» Listed entries:
[Start of section]

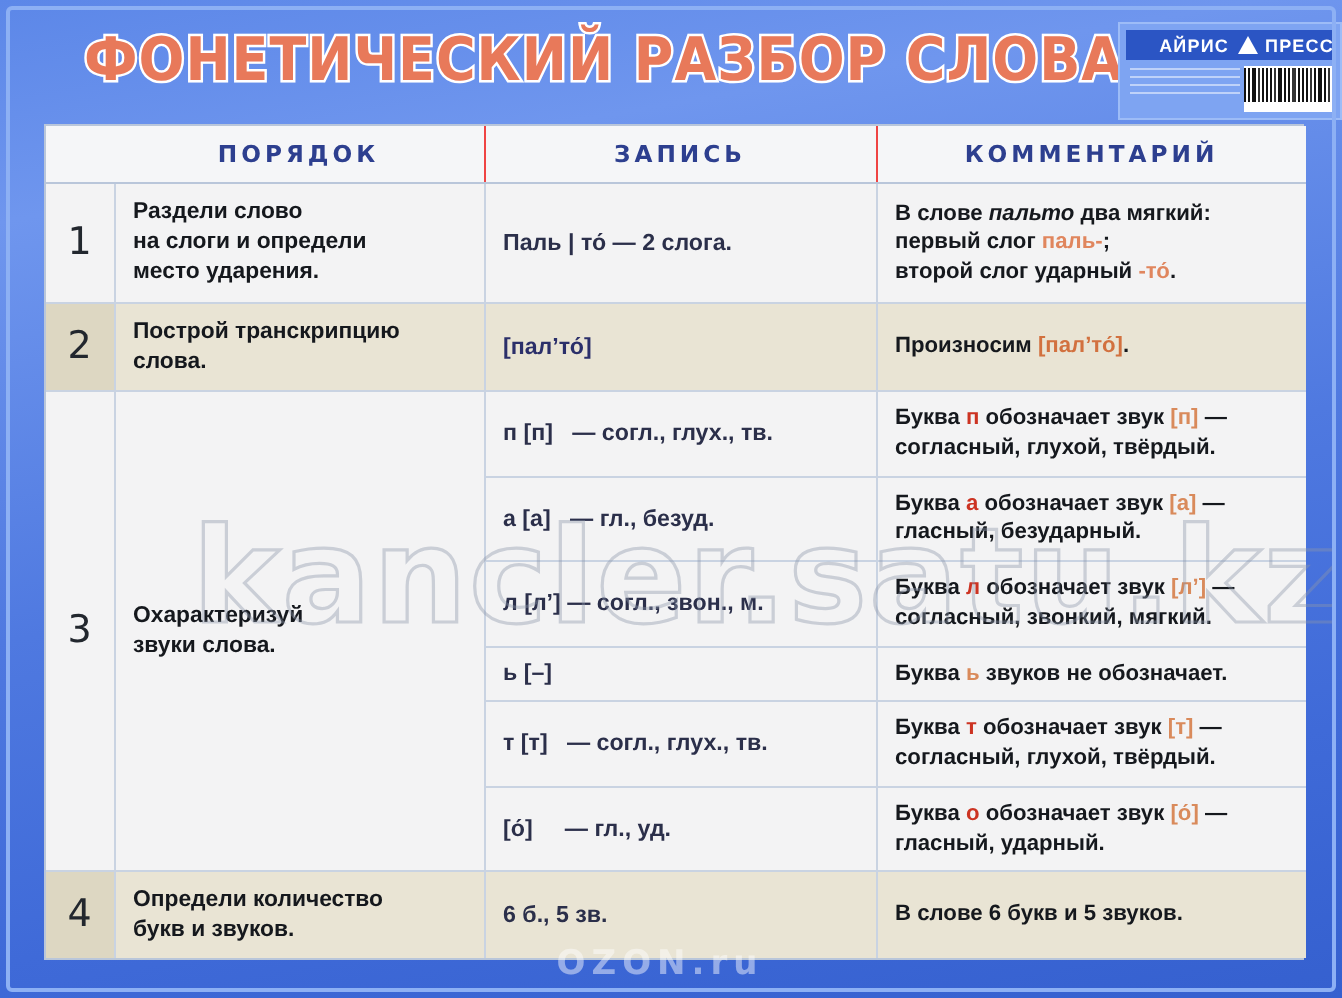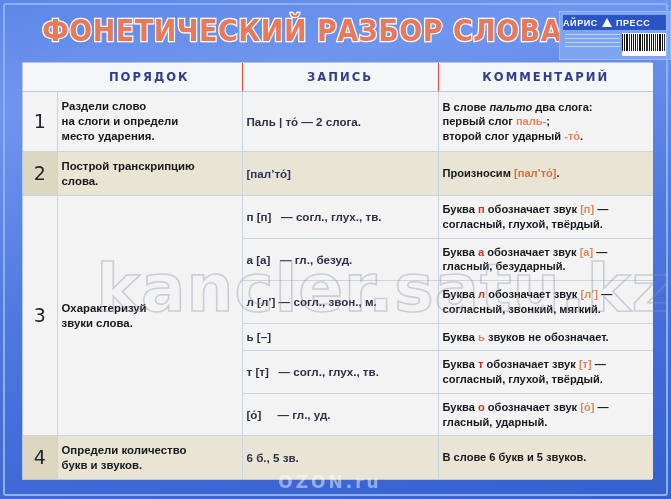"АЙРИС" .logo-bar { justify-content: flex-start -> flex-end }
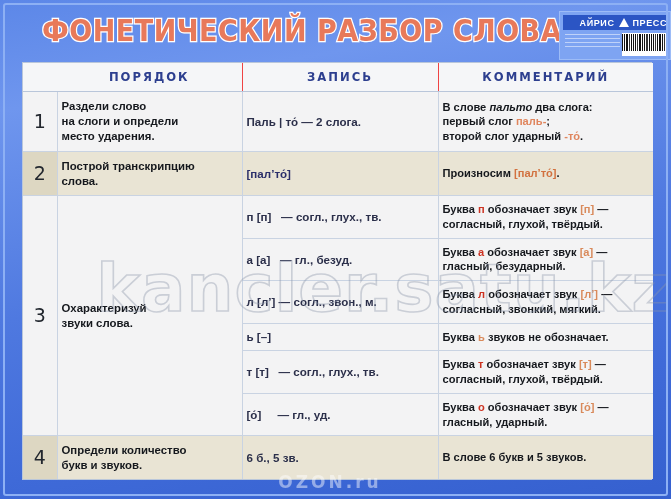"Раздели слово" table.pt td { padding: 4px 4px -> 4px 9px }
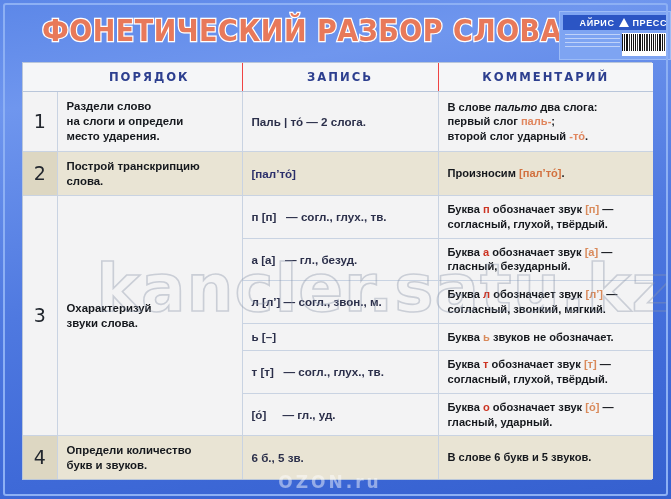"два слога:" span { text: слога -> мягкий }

[End of section]
[Start of section]

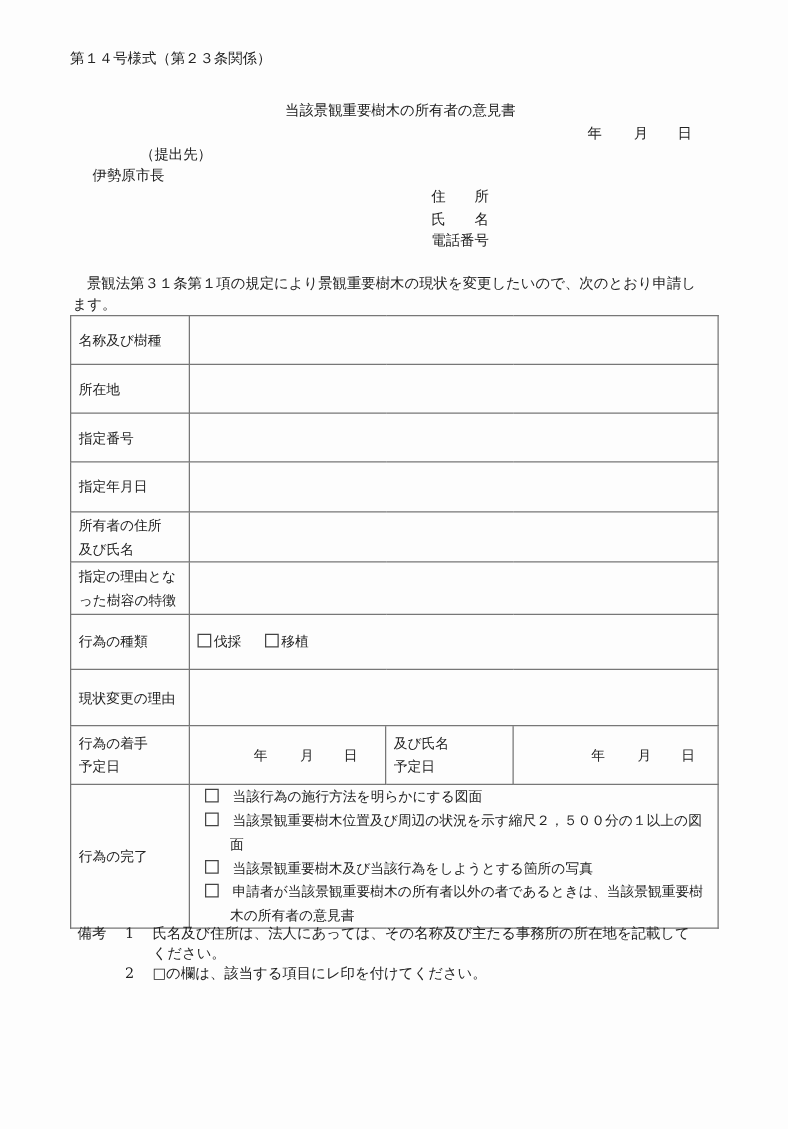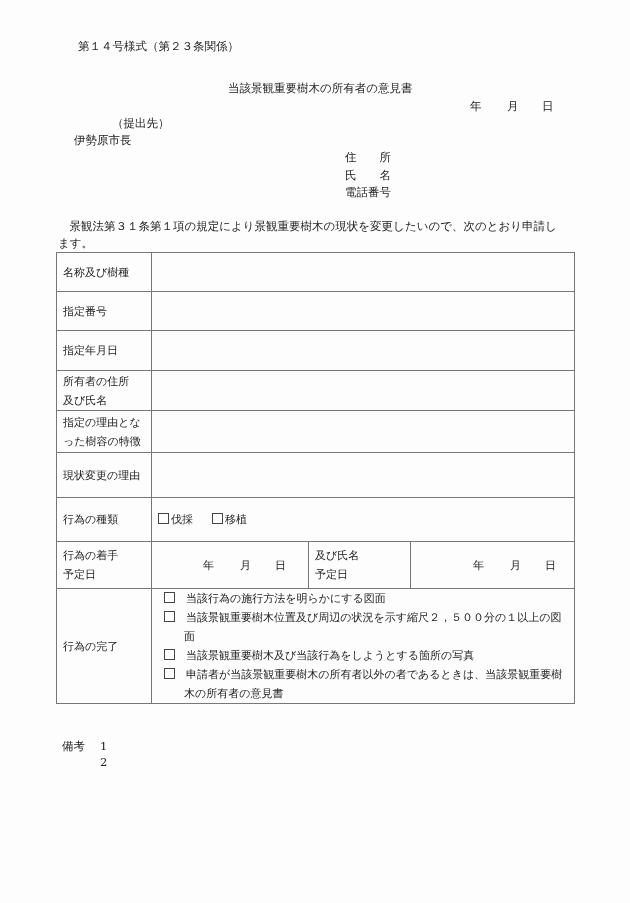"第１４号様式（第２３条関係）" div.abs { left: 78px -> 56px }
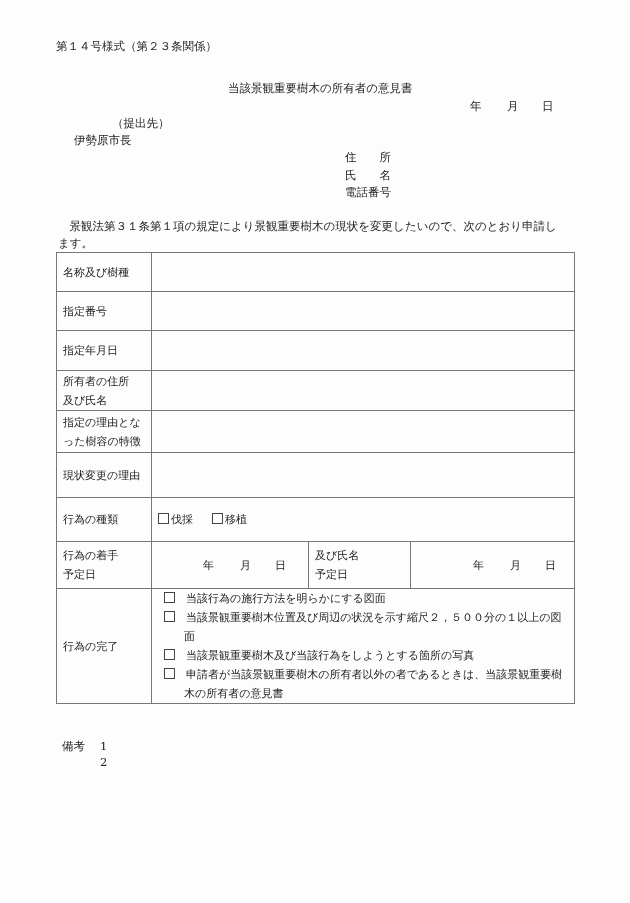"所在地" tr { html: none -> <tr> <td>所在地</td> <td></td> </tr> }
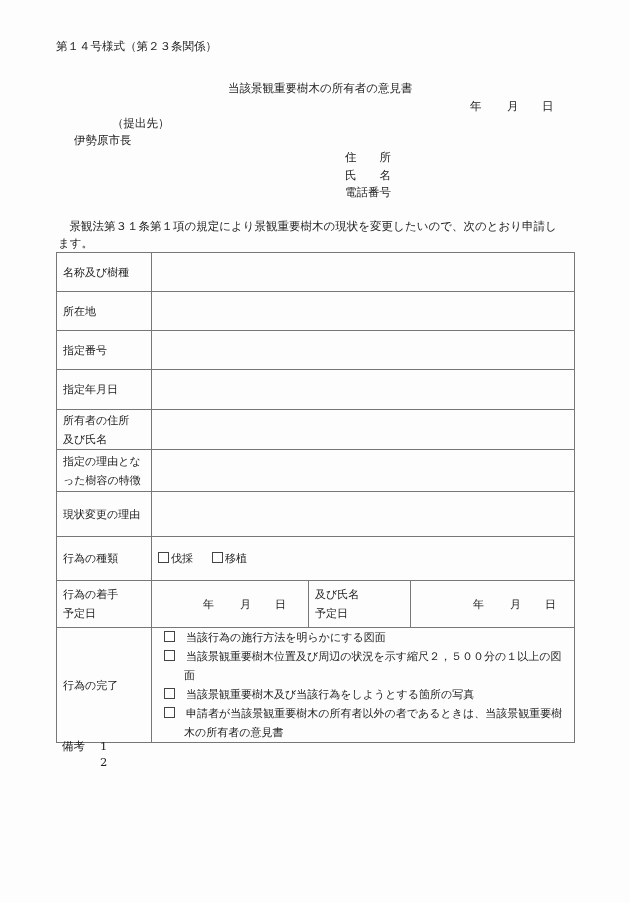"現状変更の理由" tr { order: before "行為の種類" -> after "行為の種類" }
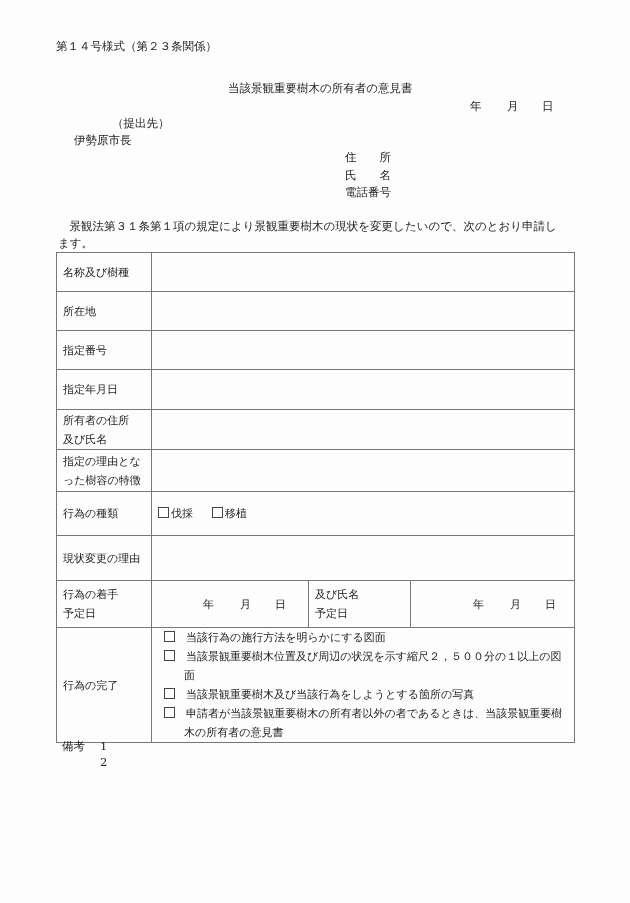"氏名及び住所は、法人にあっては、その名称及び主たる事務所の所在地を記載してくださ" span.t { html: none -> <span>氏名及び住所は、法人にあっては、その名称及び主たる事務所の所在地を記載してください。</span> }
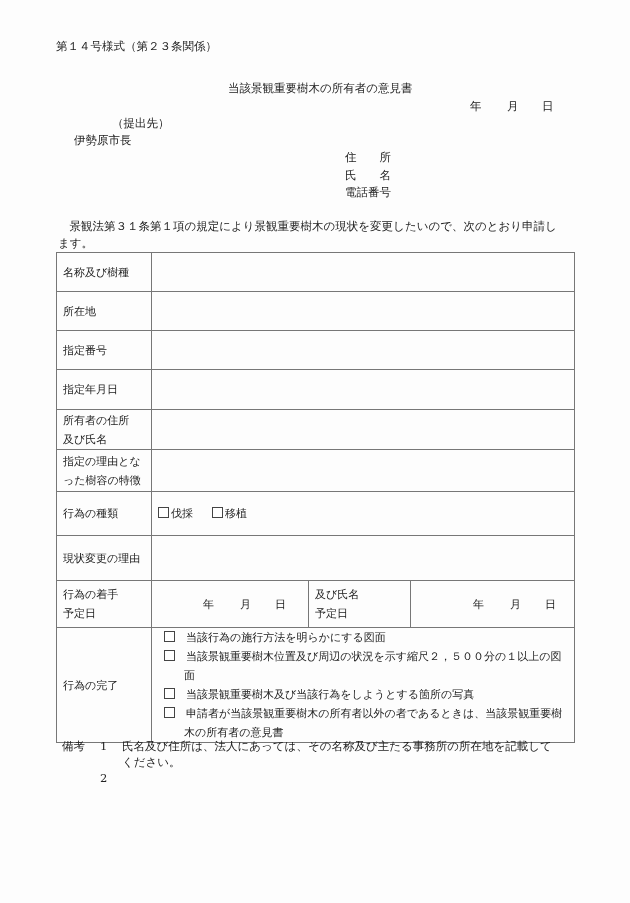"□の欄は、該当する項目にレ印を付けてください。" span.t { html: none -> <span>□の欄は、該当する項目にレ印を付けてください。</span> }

[End of section]

» Exercise brief: Everything above from the line containing "justify-content: flex-start ->" through the line containing "text: слога ->" must be repeated exactly, and the pictures must be left out.

» Answer section:
"АЙРИС" .logo-bar { justify-content: flex-start -> flex-end }
"Раздели слово" table.pt td { padding: 4px 4px -> 4px 9px }
"два слога:" span { text: слога -> мягкий }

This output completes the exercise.